I never thought I would speak to you. I never thought I would fall in love with you. I never thought I would keep staring at you all day.
Life has its own surprises.
I still remember the first time I made you work for me in your college. You were wearing a blue denim shirt and you had a walky-talky in your hand. That day I never had time to notice you and thank you for the help you did.
I forgot about you after I got busy with the cultural competitions in your college. All the while when I was performing, I saw you sitting in the front row and watching me. I thought you were one among the cultural coordinators and I never looked at you again. I never knew I would see you again in my life.
The day I saw you again in my dance class, I remember thinking that I had never imagined such a chance meeting would happen. As soon as I saw you, I bent my head and started scrolling through my phone. On the outside, I might have appeared like I did not care about you, but on the inside I felt the butterflies.
And after that day, we started saying casual “hellos”.
Our hellos soon changed into small talks, and from small talks they soon changed into long talks after class.

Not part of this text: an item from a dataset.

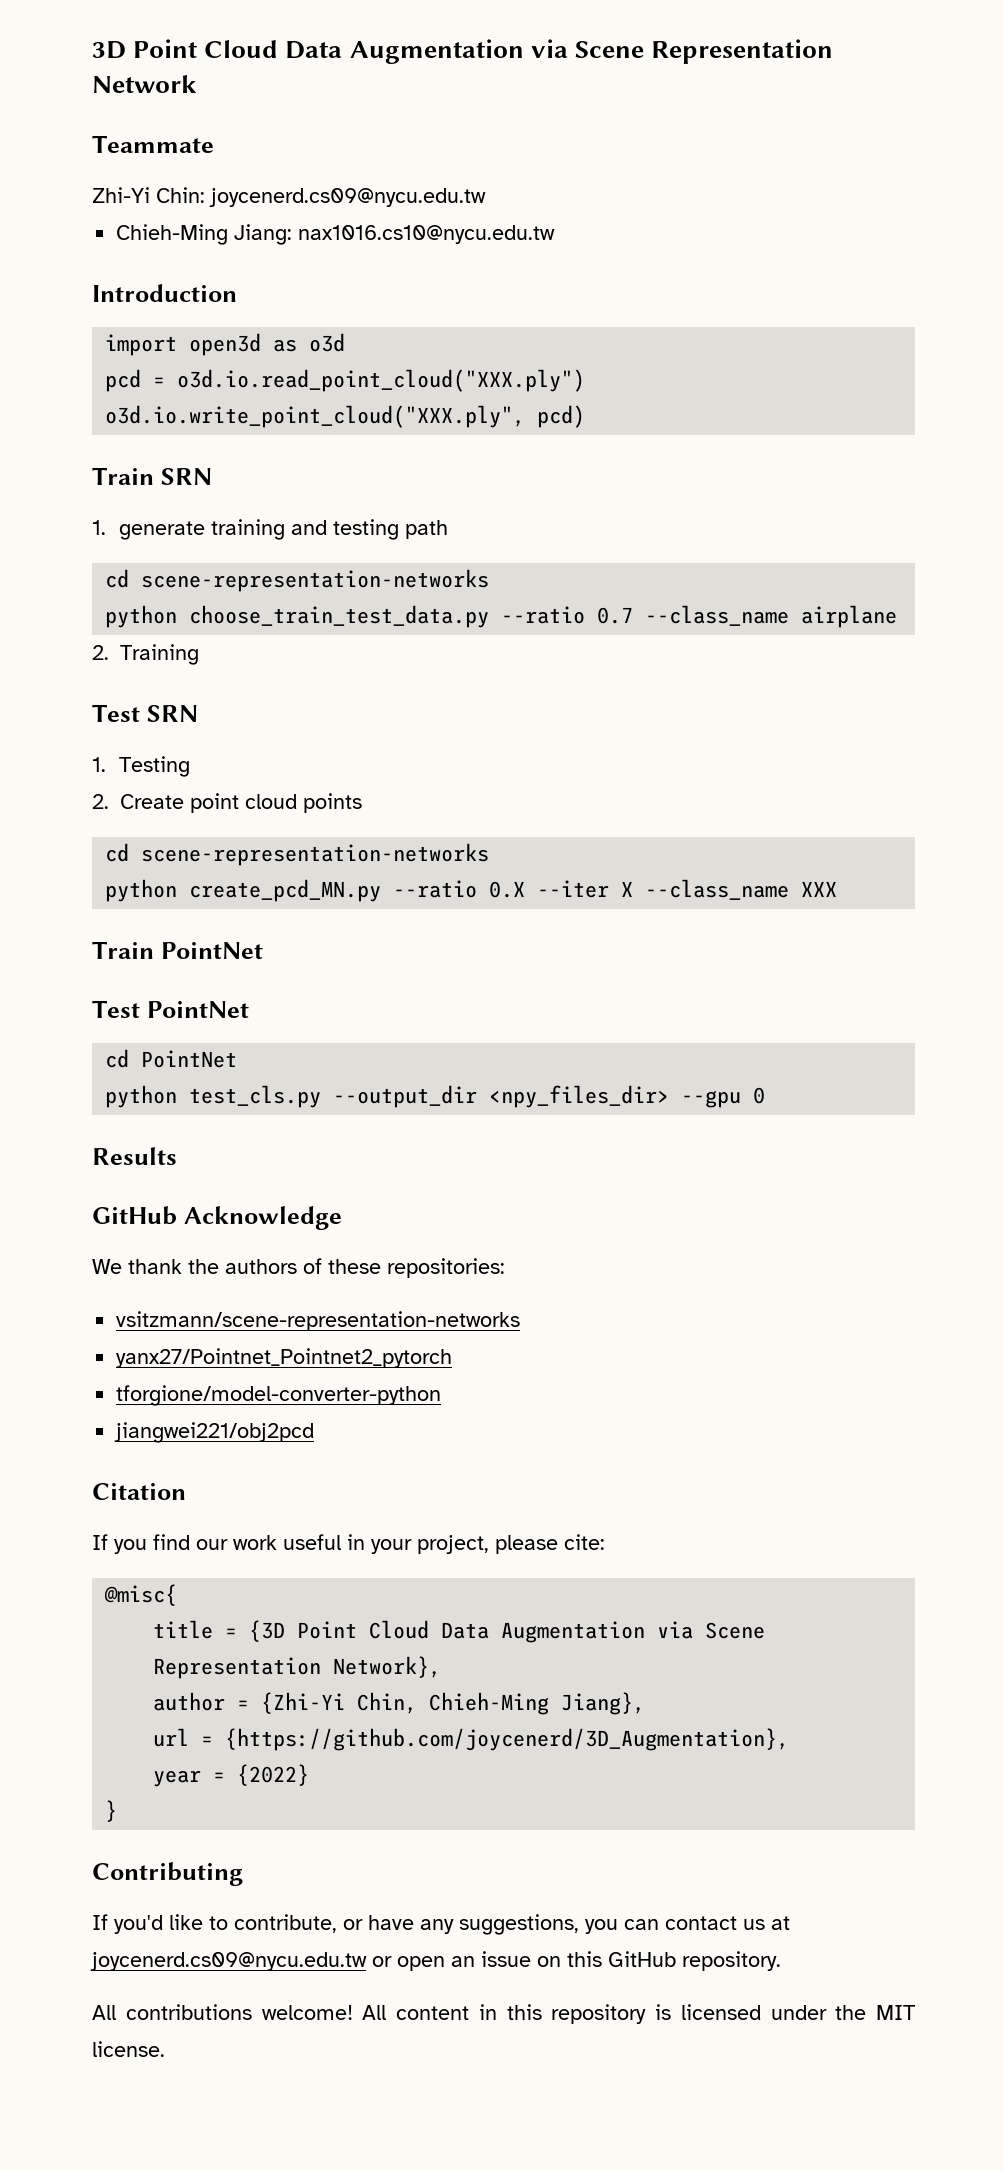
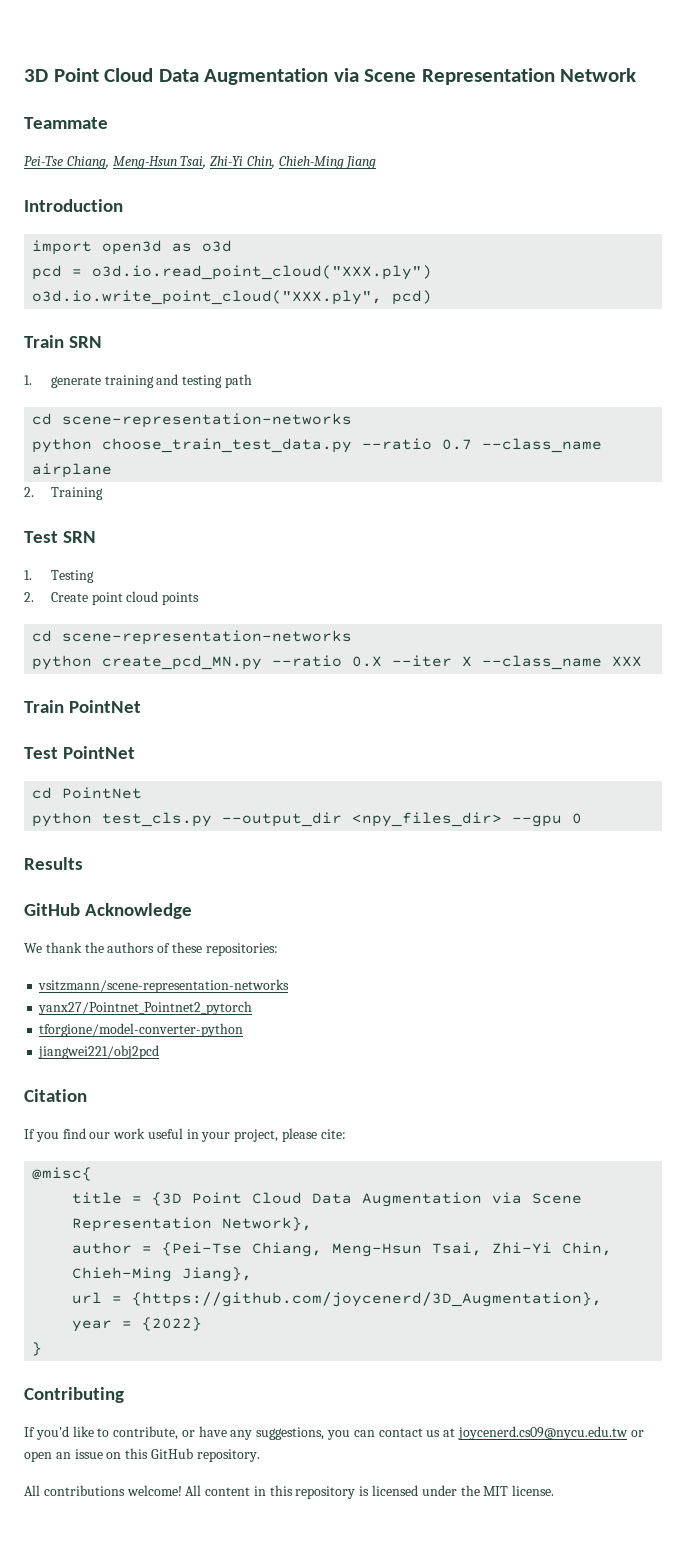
[92,187,486,207] [116,224,556,245] Zhi-Yi Chin: joycenerd.cs09@nycu.edu.tw // Chieh-Ming Jiang: nax1016.cs10@nycu.edu.tw -> [24,156,377,169] Pei-Tse Chiang, Meng-Hsun Tsai, Zhi-Yi Chin, Chieh-Ming Jiang
[261,1692,346,1714] {Zhi-Yi -> [162,1242,553,1257] {Pei-Tse Chiang, Meng-Hsun Tsai, Zhi-Yi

You waited until my driver came to pick me up.
Every time your friends teased you with me, I saw that smile on your face. That smile made me believe you liked me. The random reasons you would use to see me during class and the looks you used to give me, made me believe that you liked me.
The people around me told me that you liked me. I was happy to hear that and at the same time I was scared inside.
I was not ready to be broken again. For you birthday, I had planned a big surprise for you. I made the needed arrangement for the surprise. On your birthday, when I texted, I never got a reply from you.
I knew you were online. But you never replied.
It felt like I played no part in your life, that day. I threw the gift that I had bought for you. I wanted to ask you to allow me to become a shadow inside you... But everything that I thought would happen, just remained a dream.
Maybe I’m not as good looking has the other girls, but I too have a heart. Do you know how it feels to get a reply 12 hours later from the person you love?
I realized I’m not as important as your best friend Sanjh. I realized you give her more importance in life, more than you give me.
I might be a girl who has just entered your life, but I think I deserve to know the truth. People still tell me that you love me.
Is it true? Do you have a crush on me or did you ever have a crush on me?
Tell me. I’m cheating myself without knowing the answer.